What you will do: Transcribe the records underneath word for word, and leave no line out.

Input for this task section start

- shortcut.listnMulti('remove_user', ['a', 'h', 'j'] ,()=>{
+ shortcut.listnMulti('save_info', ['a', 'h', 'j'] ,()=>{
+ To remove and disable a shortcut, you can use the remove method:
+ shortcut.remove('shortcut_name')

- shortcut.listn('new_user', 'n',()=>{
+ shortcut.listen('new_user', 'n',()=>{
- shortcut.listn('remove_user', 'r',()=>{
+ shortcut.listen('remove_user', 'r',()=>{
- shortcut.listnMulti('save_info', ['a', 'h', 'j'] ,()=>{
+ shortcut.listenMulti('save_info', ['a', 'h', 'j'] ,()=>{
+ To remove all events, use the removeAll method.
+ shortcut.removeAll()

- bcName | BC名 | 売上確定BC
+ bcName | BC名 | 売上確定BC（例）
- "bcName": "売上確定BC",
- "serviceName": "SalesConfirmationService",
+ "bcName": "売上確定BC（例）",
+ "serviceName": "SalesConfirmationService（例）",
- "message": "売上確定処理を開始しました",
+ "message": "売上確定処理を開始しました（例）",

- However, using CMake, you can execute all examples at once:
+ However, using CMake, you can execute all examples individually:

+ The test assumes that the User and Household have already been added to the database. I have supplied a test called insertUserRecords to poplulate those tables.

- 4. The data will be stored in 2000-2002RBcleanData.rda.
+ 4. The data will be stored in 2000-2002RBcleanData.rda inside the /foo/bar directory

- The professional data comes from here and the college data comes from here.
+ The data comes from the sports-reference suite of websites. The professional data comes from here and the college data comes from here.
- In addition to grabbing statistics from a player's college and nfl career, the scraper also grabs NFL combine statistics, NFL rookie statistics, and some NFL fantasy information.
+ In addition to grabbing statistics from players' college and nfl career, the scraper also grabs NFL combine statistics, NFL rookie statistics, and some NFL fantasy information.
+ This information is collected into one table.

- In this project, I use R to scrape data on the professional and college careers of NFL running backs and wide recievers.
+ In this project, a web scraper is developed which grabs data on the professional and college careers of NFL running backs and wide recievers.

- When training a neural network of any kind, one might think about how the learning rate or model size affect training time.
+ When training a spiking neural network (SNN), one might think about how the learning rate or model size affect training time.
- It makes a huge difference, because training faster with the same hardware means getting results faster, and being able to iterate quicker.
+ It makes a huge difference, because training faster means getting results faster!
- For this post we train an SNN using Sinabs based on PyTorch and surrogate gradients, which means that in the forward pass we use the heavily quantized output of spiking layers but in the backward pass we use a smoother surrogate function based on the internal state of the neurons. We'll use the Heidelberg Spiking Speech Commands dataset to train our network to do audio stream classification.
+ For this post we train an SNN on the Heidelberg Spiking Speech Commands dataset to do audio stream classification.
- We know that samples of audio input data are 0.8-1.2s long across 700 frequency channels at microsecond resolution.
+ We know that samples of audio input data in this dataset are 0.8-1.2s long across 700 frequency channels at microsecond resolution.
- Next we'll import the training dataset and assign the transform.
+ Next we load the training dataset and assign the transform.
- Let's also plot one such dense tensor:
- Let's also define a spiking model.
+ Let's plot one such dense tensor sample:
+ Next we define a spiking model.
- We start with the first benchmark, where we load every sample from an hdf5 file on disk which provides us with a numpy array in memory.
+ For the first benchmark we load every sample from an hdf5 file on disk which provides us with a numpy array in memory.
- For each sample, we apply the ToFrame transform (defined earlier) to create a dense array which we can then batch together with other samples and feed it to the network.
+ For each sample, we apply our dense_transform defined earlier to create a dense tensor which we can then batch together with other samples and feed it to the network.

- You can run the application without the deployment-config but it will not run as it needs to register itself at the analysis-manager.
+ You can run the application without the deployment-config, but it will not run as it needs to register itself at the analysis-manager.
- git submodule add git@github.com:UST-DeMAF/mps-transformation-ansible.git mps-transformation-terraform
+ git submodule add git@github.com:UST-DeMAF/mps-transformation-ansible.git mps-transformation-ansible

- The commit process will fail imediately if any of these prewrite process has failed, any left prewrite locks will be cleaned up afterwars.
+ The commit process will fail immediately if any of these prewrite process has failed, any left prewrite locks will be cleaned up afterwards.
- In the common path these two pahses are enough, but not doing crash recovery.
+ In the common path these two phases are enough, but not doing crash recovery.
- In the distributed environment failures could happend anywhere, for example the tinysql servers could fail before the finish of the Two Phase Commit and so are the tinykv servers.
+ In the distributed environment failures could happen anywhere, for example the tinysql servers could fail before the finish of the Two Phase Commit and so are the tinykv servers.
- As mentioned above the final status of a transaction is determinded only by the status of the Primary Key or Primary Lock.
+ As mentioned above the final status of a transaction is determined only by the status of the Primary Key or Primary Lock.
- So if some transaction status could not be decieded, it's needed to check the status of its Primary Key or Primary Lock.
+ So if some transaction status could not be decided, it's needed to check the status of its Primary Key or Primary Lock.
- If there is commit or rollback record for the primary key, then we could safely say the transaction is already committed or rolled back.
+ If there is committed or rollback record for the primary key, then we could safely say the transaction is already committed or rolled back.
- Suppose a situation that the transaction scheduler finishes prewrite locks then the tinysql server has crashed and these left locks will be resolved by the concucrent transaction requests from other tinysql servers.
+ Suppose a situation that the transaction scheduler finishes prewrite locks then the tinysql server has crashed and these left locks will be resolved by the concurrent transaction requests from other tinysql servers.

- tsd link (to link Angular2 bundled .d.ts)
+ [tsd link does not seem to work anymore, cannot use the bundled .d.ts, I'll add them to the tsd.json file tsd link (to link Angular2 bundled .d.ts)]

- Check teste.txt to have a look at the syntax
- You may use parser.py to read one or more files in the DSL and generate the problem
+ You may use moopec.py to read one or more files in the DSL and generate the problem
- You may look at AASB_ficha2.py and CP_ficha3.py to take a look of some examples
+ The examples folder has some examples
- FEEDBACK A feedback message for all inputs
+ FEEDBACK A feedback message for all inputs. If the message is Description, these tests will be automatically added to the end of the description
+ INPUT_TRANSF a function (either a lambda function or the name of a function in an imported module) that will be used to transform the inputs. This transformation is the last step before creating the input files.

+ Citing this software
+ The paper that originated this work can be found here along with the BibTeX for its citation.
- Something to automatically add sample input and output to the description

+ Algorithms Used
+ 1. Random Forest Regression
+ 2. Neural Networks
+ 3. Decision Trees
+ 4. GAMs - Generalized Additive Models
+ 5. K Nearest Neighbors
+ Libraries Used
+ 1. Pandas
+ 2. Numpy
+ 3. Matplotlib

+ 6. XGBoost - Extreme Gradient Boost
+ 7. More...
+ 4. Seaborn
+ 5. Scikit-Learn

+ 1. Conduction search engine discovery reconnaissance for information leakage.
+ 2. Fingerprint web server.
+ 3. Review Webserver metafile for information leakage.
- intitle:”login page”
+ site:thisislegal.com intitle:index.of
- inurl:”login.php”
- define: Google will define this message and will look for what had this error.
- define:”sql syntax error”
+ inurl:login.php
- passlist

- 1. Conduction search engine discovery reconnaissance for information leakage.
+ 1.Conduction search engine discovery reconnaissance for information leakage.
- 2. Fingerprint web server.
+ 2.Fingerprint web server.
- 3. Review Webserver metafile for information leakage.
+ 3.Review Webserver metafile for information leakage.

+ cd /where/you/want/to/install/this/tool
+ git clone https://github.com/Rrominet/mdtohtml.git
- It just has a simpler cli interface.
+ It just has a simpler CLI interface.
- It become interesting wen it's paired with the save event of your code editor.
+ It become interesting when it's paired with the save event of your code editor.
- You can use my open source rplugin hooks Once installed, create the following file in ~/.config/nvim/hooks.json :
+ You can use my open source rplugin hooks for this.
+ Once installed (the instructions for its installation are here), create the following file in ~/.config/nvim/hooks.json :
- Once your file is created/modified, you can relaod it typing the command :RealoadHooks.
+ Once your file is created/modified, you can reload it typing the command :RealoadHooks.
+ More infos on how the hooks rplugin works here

Input for this task section end

Result of this exercise:
- shortcut.listnMulti('remove_user', ['a', 'h', 'j'] ,()=>{
+ shortcut.listnMulti('save_info', ['a', 'h', 'j'] ,()=>{
+ To remove and disable a shortcut, you can use the remove method:
+ shortcut.remove('shortcut_name')

- shortcut.listn('new_user', 'n',()=>{
+ shortcut.listen('new_user', 'n',()=>{
- shortcut.listn('remove_user', 'r',()=>{
+ shortcut.listen('remove_user', 'r',()=>{
- shortcut.listnMulti('save_info', ['a', 'h', 'j'] ,()=>{
+ shortcut.listenMulti('save_info', ['a', 'h', 'j'] ,()=>{
+ To remove all events, use the removeAll method.
+ shortcut.removeAll()

- bcName | BC名 | 売上確定BC
+ bcName | BC名 | 売上確定BC（例）
- "bcName": "売上確定BC",
- "serviceName": "SalesConfirmationService",
+ "bcName": "売上確定BC（例）",
+ "serviceName": "SalesConfirmationService（例）",
- "message": "売上確定処理を開始しました",
+ "message": "売上確定処理を開始しました（例）",

- However, using CMake, you can execute all examples at once:
+ However, using CMake, you can execute all examples individually:

+ The test assumes that the User and Household have already been added to the database. I have supplied a test called insertUserRecords to poplulate those tables.

- 4. The data will be stored in 2000-2002RBcleanData.rda.
+ 4. The data will be stored in 2000-2002RBcleanData.rda inside the /foo/bar directory

- The professional data comes from here and the college data comes from here.
+ The data comes from the sports-reference suite of websites. The professional data comes from here and the college data comes from here.
- In addition to grabbing statistics from a player's college and nfl career, the scraper also grabs NFL combine statistics, NFL rookie statistics, and some NFL fantasy information.
+ In addition to grabbing statistics from players' college and nfl career, the scraper also grabs NFL combine statistics, NFL rookie statistics, and some NFL fantasy information.
+ This information is collected into one table.

- In this project, I use R to scrape data on the professional and college careers of NFL running backs and wide recievers.
+ In this project, a web scraper is developed which grabs data on the professional and college careers of NFL running backs and wide recievers.

- When training a neural network of any kind, one might think about how the learning rate or model size affect training time.
+ When training a spiking neural network (SNN), one might think about how the learning rate or model size affect training time.
- It makes a huge difference, because training faster with the same hardware means getting results faster, and being able to iterate quicker.
+ It makes a huge difference, because training faster means getting results faster!
- For this post we train an SNN using Sinabs based on PyTorch and surrogate gradients, which means that in the forward pass we use the heavily quantized output of spiking layers but in the backward pass we use a smoother surrogate function based on the internal state of the neurons. We'll use the Heidelberg Spiking Speech Commands dataset to train our network to do audio stream classification.
+ For this post we train an SNN on the Heidelberg Spiking Speech Commands dataset to do audio stream classification.
- We know that samples of audio input data are 0.8-1.2s long across 700 frequency channels at microsecond resolution.
+ We know that samples of audio input data in this dataset are 0.8-1.2s long across 700 frequency channels at microsecond resolution.
- Next we'll import the training dataset and assign the transform.
+ Next we load the training dataset and assign the transform.
- Let's also plot one such dense tensor:
- Let's also define a spiking model.
+ Let's plot one such dense tensor sample:
+ Next we define a spiking model.
- We start with the first benchmark, where we load every sample from an hdf5 file on disk which provides us with a numpy array in memory.
+ For the first benchmark we load every sample from an hdf5 file on disk which provides us with a numpy array in memory.
- For each sample, we apply the ToFrame transform (defined earlier) to create a dense array which we can then batch together with other samples and feed it to the network.
+ For each sample, we apply our dense_transform defined earlier to create a dense tensor which we can then batch together with other samples and feed it to the network.

- You can run the application without the deployment-config but it will not run as it needs to register itself at the analysis-manager.
+ You can run the application without the deployment-config, but it will not run as it needs to register itself at the analysis-manager.
- git submodule add git@github.com:UST-DeMAF/mps-transformation-ansible.git mps-transformation-terraform
+ git submodule add git@github.com:UST-DeMAF/mps-transformation-ansible.git mps-transformation-ansible

- The commit process will fail imediately if any of these prewrite process has failed, any left prewrite locks will be cleaned up afterwars.
+ The commit process will fail immediately if any of these prewrite process has failed, any left prewrite locks will be cleaned up afterwards.
- In the common path these two pahses are enough, but not doing crash recovery.
+ In the common path these two phases are enough, but not doing crash recovery.
- In the distributed environment failures could happend anywhere, for example the tinysql servers could fail before the finish of the Two Phase Commit and so are the tinykv servers.
+ In the distributed environment failures could happen anywhere, for example the tinysql servers could fail before the finish of the Two Phase Commit and so are the tinykv servers.
- As mentioned above the final status of a transaction is determinded only by the status of the Primary Key or Primary Lock.
+ As mentioned above the final status of a transaction is determined only by the status of the Primary Key or Primary Lock.
- So if some transaction status could not be decieded, it's needed to check the status of its Primary Key or Primary Lock.
+ So if some transaction status could not be decided, it's needed to check the status of its Primary Key or Primary Lock.
- If there is commit or rollback record for the primary key, then we could safely say the transaction is already committed or rolled back.
+ If there is committed or rollback record for the primary key, then we could safely say the transaction is already committed or rolled back.
- Suppose a situation that the transaction scheduler finishes prewrite locks then the tinysql server has crashed and these left locks will be resolved by the concucrent transaction requests from other tinysql servers.
+ Suppose a situation that the transaction scheduler finishes prewrite locks then the tinysql server has crashed and these left locks will be resolved by the concurrent transaction requests from other tinysql servers.

- tsd link (to link Angular2 bundled .d.ts)
+ [tsd link does not seem to work anymore, cannot use the bundled .d.ts, I'll add them to the tsd.json file tsd link (to link Angular2 bundled .d.ts)]

- Check teste.txt to have a look at the syntax
- You may use parser.py to read one or more files in the DSL and generate the problem
+ You may use moopec.py to read one or more files in the DSL and generate the problem
- You may look at AASB_ficha2.py and CP_ficha3.py to take a look of some examples
+ The examples folder has some examples
- FEEDBACK A feedback message for all inputs
+ FEEDBACK A feedback message for all inputs. If the message is Description, these tests will be automatically added to the end of the description
+ INPUT_TRANSF a function (either a lambda function or the name of a function in an imported module) that will be used to transform the inputs. This transformation is the last step before creating the input files.

+ Citing this software
+ The paper that originated this work can be found here along with the BibTeX for its citation.
- Something to automatically add sample input and output to the description

+ Algorithms Used
+ 1. Random Forest Regression
+ 2. Neural Networks
+ 3. Decision Trees
+ 4. GAMs - Generalized Additive Models
+ 5. K Nearest Neighbors
+ Libraries Used
+ 1. Pandas
+ 2. Numpy
+ 3. Matplotlib

+ 6. XGBoost - Extreme Gradient Boost
+ 7. More...
+ 4. Seaborn
+ 5. Scikit-Learn

+ 1. Conduction search engine discovery reconnaissance for information leakage.
+ 2. Fingerprint web server.
+ 3. Review Webserver metafile for information leakage.
- intitle:”login page”
+ site:thisislegal.com intitle:index.of
- inurl:”login.php”
- define: Google will define this message and will look for what had this error.
- define:”sql syntax error”
+ inurl:login.php
- passlist

- 1. Conduction search engine discovery reconnaissance for information leakage.
+ 1.Conduction search engine discovery reconnaissance for information leakage.
- 2. Fingerprint web server.
+ 2.Fingerprint web server.
- 3. Review Webserver metafile for information leakage.
+ 3.Review Webserver metafile for information leakage.

+ cd /where/you/want/to/install/this/tool
+ git clone https://github.com/Rrominet/mdtohtml.git
- It just has a simpler cli interface.
+ It just has a simpler CLI interface.
- It become interesting wen it's paired with the save event of your code editor.
+ It become interesting when it's paired with the save event of your code editor.
- You can use my open source rplugin hooks Once installed, create the following file in ~/.config/nvim/hooks.json :
+ You can use my open source rplugin hooks for this.
+ Once installed (the instructions for its installation are here), create the following file in ~/.config/nvim/hooks.json :
- Once your file is created/modified, you can relaod it typing the command :RealoadHooks.
+ Once your file is created/modified, you can reload it typing the command :RealoadHooks.
+ More infos on how the hooks rplugin works here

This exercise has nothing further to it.